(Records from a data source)
-- Opening Marker --
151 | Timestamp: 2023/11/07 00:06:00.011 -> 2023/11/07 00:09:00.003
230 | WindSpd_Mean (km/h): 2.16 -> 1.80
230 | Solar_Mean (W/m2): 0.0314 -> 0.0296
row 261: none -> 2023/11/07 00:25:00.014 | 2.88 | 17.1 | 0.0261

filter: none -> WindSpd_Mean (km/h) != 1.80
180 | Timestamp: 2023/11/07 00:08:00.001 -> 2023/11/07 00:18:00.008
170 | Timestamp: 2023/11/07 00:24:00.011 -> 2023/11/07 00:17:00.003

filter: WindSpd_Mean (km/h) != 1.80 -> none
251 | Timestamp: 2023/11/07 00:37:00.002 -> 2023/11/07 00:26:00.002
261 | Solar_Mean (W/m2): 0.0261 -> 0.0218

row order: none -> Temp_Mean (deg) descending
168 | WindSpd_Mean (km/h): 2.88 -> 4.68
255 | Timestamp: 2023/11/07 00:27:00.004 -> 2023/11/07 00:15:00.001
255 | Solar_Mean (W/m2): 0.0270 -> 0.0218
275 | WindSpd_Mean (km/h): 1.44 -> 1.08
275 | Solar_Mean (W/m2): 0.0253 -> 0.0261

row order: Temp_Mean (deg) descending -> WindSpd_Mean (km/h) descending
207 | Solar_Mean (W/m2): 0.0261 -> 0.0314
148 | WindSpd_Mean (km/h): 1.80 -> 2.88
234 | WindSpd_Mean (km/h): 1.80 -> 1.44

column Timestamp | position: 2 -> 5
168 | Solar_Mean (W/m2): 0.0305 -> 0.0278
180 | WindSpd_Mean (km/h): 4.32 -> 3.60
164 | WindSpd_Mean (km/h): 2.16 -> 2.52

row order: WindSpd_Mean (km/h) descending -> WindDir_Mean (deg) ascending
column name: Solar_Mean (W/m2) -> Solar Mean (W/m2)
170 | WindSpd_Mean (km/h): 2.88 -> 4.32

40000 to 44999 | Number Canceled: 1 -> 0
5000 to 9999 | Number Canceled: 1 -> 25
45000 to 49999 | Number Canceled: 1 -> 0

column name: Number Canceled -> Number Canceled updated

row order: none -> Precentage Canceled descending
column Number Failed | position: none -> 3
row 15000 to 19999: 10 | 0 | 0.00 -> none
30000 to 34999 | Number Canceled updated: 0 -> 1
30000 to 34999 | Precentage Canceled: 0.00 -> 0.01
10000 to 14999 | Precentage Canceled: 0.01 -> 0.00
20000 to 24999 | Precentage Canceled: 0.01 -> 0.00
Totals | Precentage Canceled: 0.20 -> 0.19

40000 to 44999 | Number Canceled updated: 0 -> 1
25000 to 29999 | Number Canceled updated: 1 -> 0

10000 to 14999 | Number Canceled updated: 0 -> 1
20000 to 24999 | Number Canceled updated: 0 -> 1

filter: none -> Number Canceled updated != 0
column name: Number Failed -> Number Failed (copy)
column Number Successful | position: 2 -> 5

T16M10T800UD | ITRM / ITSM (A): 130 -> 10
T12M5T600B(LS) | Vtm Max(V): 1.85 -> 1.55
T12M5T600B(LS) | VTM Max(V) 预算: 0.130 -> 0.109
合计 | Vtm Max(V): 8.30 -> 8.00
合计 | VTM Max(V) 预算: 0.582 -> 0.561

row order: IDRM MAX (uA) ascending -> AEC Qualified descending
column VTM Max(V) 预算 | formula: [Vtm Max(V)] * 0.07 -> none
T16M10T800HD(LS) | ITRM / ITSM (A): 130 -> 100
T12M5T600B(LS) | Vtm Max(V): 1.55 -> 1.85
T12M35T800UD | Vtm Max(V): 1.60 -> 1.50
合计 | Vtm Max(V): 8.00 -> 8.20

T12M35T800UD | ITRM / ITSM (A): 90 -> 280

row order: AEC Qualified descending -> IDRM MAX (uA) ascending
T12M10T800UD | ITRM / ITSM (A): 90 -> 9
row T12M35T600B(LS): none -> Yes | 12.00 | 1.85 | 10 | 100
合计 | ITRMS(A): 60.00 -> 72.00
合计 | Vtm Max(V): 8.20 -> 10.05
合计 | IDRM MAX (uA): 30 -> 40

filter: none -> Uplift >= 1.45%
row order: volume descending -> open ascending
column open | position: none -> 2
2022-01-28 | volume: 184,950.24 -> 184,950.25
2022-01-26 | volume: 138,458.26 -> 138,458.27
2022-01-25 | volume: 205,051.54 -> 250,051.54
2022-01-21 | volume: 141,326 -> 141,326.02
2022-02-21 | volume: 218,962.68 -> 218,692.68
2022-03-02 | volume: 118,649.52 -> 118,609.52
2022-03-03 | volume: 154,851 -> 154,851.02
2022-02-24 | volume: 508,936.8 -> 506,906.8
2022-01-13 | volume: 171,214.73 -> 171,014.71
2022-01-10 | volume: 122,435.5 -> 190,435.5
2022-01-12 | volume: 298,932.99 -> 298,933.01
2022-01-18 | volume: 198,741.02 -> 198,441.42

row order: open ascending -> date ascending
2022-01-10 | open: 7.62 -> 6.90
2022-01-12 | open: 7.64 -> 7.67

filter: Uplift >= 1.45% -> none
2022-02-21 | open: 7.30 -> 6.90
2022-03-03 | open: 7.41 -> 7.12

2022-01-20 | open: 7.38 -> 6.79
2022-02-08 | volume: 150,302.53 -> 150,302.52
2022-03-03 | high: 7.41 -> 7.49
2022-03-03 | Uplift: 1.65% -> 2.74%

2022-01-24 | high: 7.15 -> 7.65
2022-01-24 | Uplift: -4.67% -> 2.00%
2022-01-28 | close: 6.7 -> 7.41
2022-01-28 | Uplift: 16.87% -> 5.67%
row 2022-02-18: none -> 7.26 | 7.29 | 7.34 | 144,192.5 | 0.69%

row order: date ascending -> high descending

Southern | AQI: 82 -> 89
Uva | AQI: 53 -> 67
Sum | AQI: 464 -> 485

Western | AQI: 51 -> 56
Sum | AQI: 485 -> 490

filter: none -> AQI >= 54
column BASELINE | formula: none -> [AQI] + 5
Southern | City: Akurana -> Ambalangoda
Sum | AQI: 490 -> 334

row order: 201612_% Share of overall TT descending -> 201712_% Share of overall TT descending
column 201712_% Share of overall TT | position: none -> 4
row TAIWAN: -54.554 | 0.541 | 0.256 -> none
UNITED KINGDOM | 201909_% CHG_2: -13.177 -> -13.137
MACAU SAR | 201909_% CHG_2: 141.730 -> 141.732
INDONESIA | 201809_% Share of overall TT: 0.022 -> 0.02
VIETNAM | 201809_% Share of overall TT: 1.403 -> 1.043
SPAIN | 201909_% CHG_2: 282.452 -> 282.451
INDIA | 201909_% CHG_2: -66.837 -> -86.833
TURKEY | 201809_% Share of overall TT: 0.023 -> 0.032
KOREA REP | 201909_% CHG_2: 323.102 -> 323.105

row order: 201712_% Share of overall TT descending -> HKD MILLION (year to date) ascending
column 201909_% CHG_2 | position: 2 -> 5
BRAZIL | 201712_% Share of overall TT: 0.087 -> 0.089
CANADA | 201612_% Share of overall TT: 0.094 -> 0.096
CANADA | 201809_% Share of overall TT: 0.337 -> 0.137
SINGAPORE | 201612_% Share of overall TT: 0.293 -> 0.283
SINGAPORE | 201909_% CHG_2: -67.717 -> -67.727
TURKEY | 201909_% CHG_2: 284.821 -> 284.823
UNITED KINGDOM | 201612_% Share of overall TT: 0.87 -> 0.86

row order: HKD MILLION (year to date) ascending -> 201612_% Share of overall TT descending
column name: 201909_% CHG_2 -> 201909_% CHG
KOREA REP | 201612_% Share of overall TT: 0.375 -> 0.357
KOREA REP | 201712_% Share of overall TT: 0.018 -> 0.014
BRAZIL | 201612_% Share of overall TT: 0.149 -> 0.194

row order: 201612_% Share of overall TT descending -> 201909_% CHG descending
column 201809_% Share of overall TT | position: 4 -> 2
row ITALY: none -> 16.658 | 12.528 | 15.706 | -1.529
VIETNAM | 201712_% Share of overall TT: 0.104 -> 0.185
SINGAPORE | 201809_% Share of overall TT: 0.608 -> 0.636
-- Closing Marker --
EXERCISE: Copy out only the lines running from the beginning of the data to the line with "row order: none -> Precentage", both ends included.

ANSWER FOR THIS EXERCISE:
151 | Timestamp: 2023/11/07 00:06:00.011 -> 2023/11/07 00:09:00.003
230 | WindSpd_Mean (km/h): 2.16 -> 1.80
230 | Solar_Mean (W/m2): 0.0314 -> 0.0296
row 261: none -> 2023/11/07 00:25:00.014 | 2.88 | 17.1 | 0.0261

filter: none -> WindSpd_Mean (km/h) != 1.80
180 | Timestamp: 2023/11/07 00:08:00.001 -> 2023/11/07 00:18:00.008
170 | Timestamp: 2023/11/07 00:24:00.011 -> 2023/11/07 00:17:00.003

filter: WindSpd_Mean (km/h) != 1.80 -> none
251 | Timestamp: 2023/11/07 00:37:00.002 -> 2023/11/07 00:26:00.002
261 | Solar_Mean (W/m2): 0.0261 -> 0.0218

row order: none -> Temp_Mean (deg) descending
168 | WindSpd_Mean (km/h): 2.88 -> 4.68
255 | Timestamp: 2023/11/07 00:27:00.004 -> 2023/11/07 00:15:00.001
255 | Solar_Mean (W/m2): 0.0270 -> 0.0218
275 | WindSpd_Mean (km/h): 1.44 -> 1.08
275 | Solar_Mean (W/m2): 0.0253 -> 0.0261

row order: Temp_Mean (deg) descending -> WindSpd_Mean (km/h) descending
207 | Solar_Mean (W/m2): 0.0261 -> 0.0314
148 | WindSpd_Mean (km/h): 1.80 -> 2.88
234 | WindSpd_Mean (km/h): 1.80 -> 1.44

column Timestamp | position: 2 -> 5
168 | Solar_Mean (W/m2): 0.0305 -> 0.0278
180 | WindSpd_Mean (km/h): 4.32 -> 3.60
164 | WindSpd_Mean (km/h): 2.16 -> 2.52

row order: WindSpd_Mean (km/h) descending -> WindDir_Mean (deg) ascending
column name: Solar_Mean (W/m2) -> Solar Mean (W/m2)
170 | WindSpd_Mean (km/h): 2.88 -> 4.32

40000 to 44999 | Number Canceled: 1 -> 0
5000 to 9999 | Number Canceled: 1 -> 25
45000 to 49999 | Number Canceled: 1 -> 0

column name: Number Canceled -> Number Canceled updated

row order: none -> Precentage Canceled descending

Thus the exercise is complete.